Friday, 12 October 2012

Chaos Thoery


Suddenly realised it’s been over a month since I last worked out. I’ve been winging it the last few months, munching my way through all manner of naughty things, not seeing a difference on the scale and therefore thinking that somehow my body has miraculously found a way to process chocolate in the same way as salad. I am by no means fat, but I fall in the slim but squidgy category and if left to it’s own devices for too long my body starts to look like it’s wearing skin that’s two sizes too big. So with Halloween looming and a potentially revealing costume on the dressmakers dummy, I need to firm up after my weeks of decadence, and need to find a way of getting my ass back up to where it should be without having to suffer the indignity of ass bra pants. But although I have previously had spells of high energy, getting up at 6am to work out now that the mornings are getting colder and darker is not something I feel I can do with any enthusiasm.

So I need to find a way of working exercise into my day to day life. And I’m not just talking about walking more. I need to get the equivalent intensity of one of my Turbofire or Insanity workouts into my day (because frankly, any less than that and I’ll have to order the ass bra). So I have started doing bursts of running on the walk to and from school (tried this a couple of times, weird how the Son’s love to run away from me, but as soon as I do it to them they start crying and complaining of having no energy), lunges at the washing machine, butt clenches at the kitchen sink, pelvic floors in the car and plenty of arm workouts while I’m working at the bookshop. And there’s no reason why this won’t work. Generations of people managed to keep in shape without lycra, workout DVD’s and hideously expensive gym memberships.

Then it got me thinking. I could do this with lots of things I never get around to. Little and often gets the job done apparently. Housework could be the next thing on my list. If I managed to spread all these jobs across the day I would soon have a very calm and ordered existence. And there lies the problem.

I have come to the conclusion that I am happiest when under pressure. This might sound weird coming from someone who hates exams, had weeks of sleepless nights before her driving test and has hideously disorganised cupboards (not to mention drawers constantly spewing clothing like a drunken tramp after a bottle of meth). But I have spent many, many, many years beating myself up about how chaotic I am, desperately trying to become the calm and unruffled person with the organised and ordered home that I long to be. But I have learned that trying to fit yourself into a hole that is the wrong shape is hard. And although I maybe flappy and dizzy and messy and living in a perpetual state of chaos, it suits me because living this way makes me happy.

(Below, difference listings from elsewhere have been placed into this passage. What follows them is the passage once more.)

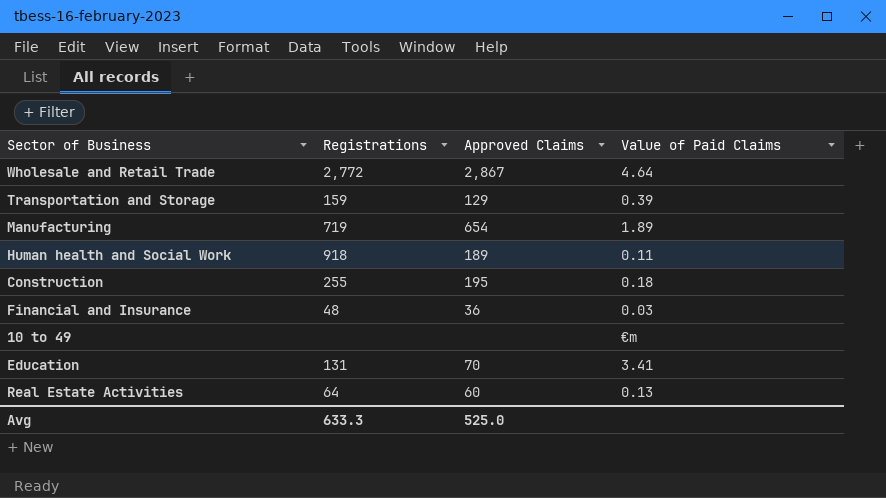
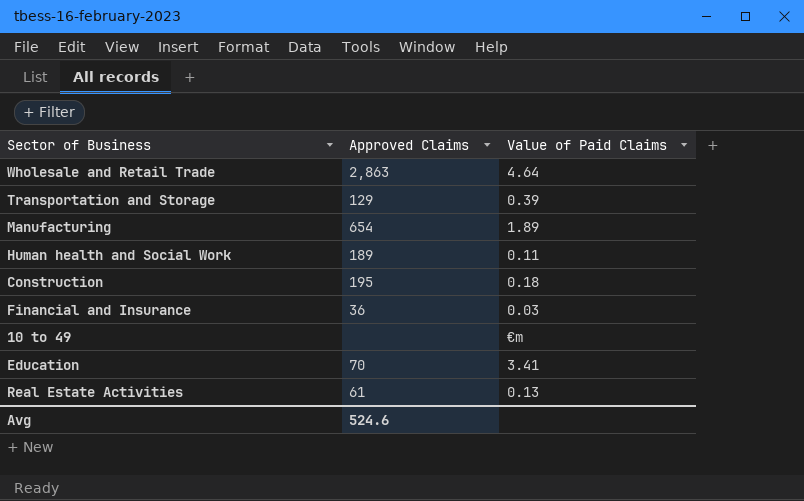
column Registrations | position: 2 -> none
Wholesale and Retail Trade | Approved Claims: 2,867 -> 2,863
Real Estate Activities | Approved Claims: 60 -> 61
Avg | Approved Claims: 525.0 -> 524.6

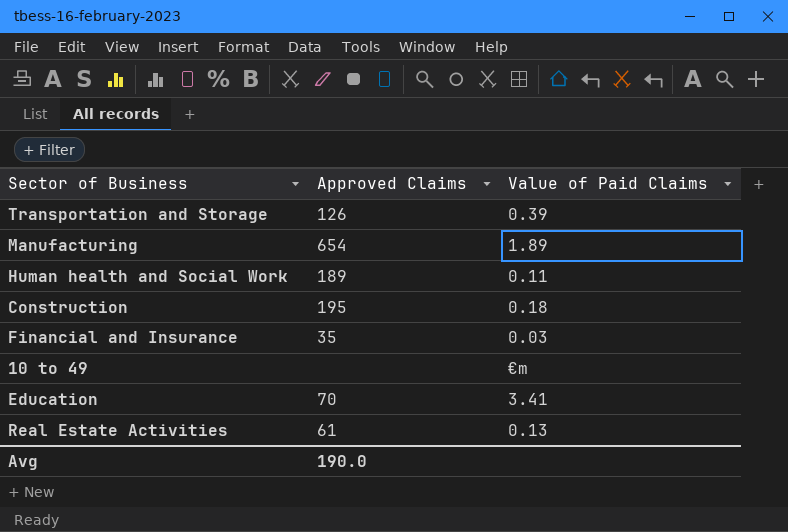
row Wholesale and Retail Trade: 2,863 | 4.64 -> none
Transportation and Storage | Approved Claims: 129 -> 126
Financial and Insurance | Approved Claims: 36 -> 35
Avg | Approved Claims: 524.6 -> 190.0

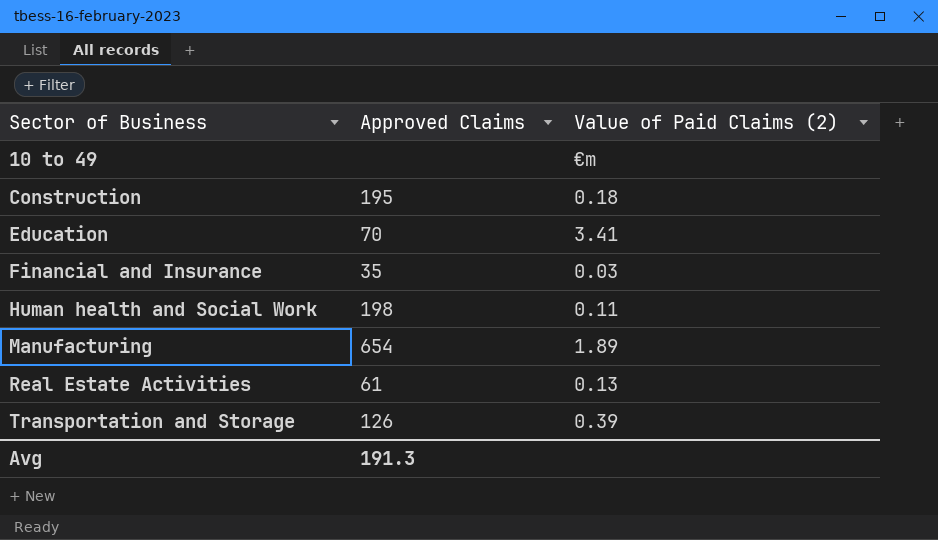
row order: none -> Sector of Business ascending
column name: Value of Paid Claims -> Value of Paid Claims (2)
Human health and Social Work | Approved Claims: 189 -> 198
Avg | Approved Claims: 190.0 -> 191.3

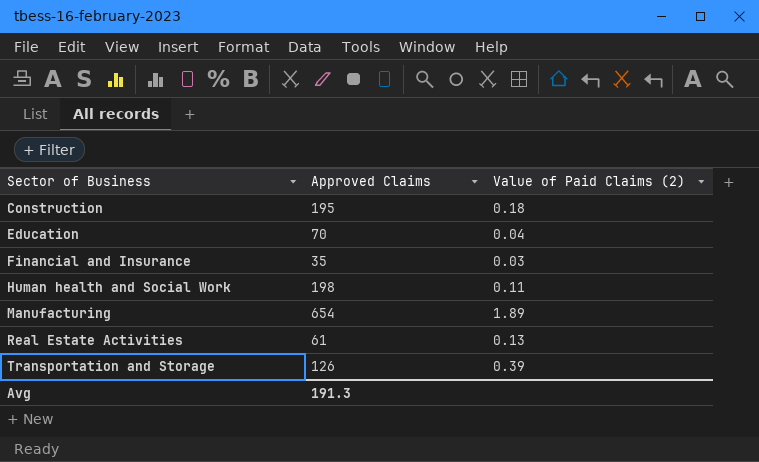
row 10 to 49: none | €m -> none
Education | Value of Paid Claims (2): 3.41 -> 0.04

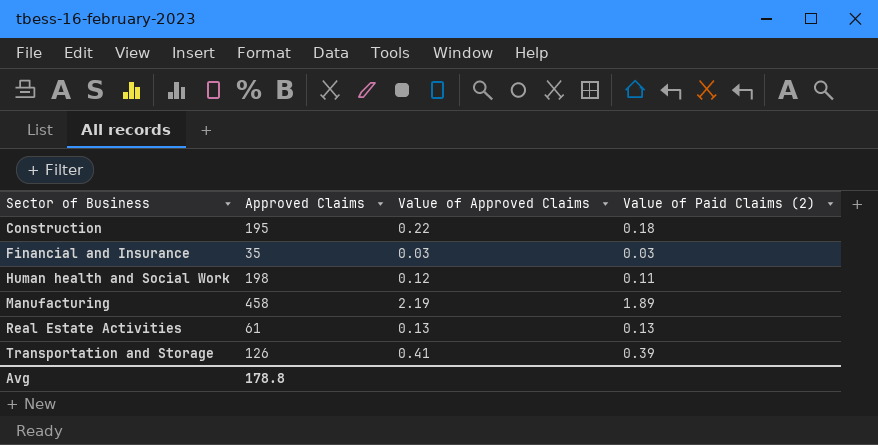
column Value of Approved Claims | position: none -> 3
row Education: 70 | 0.04 -> none
Manufacturing | Approved Claims: 654 -> 458
Avg | Approved Claims: 191.3 -> 178.8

I have had a run of days where I just don’t see how I am going to fit everything in, and when that happens, as always the first thing to be left out (for me anyway), is the housework. It is far more important to me to get the kids to their play dates, get myself to work and my evening with friends and catch up with people who need a chat than it is to get the house tidy.

And it’s not just housework either. My whole life; my finances, yet another piece of household paper work through the door screaming “action me” and thrown carelessly atop the teetering mountain that is my filing system and mummy duties so often seem to end up feeling like a big tangle of necklaces that need to be unravelled. But like a tangled ball of necklaces and bracelets, when you sit down to attempt the impossible, with a bit of effort you manage it, bit by bit. And with the neat pile of necklaces laid out in front of you comes the biggest sense of satisfaction (no matter that they will get tangled again the minute you turn your back). And it’s that sense of achievement, satisfaction and adrenalin rush of getting something done that I am addicted to.

It must be bloody boring to have a really ordered life. Where is the satisfaction? Where are the adrenalin rushes? Without the struggles we can never really appreciate life. And that’s how I feel about my chaotic life. I love it feeling like a tangle because of the satisfaction I get from untangling things. I appreciate my home all the more when it’s clean and tidy because it means I have sorted it. I appreciate the moments when my to do list is a happy page of scribbled out notes because I can see that I have got things done. But if your home and your life are always neat and tidy, if you somehow manage to work a decent exercise routine into your day, every day, week after week, year after year, I don’t see how you could ever get a buzz from it.

I like my chaotic life. And I can’t imagine anything worse than having an ordered life. I like waking up in the morning and not really knowing who I’m going to be that day. Messy or neat, flappy or calm, you decide. But I have to be organised and get this exercise in for the next two weeks at least, because I really don’t want to have to wear an ass bra.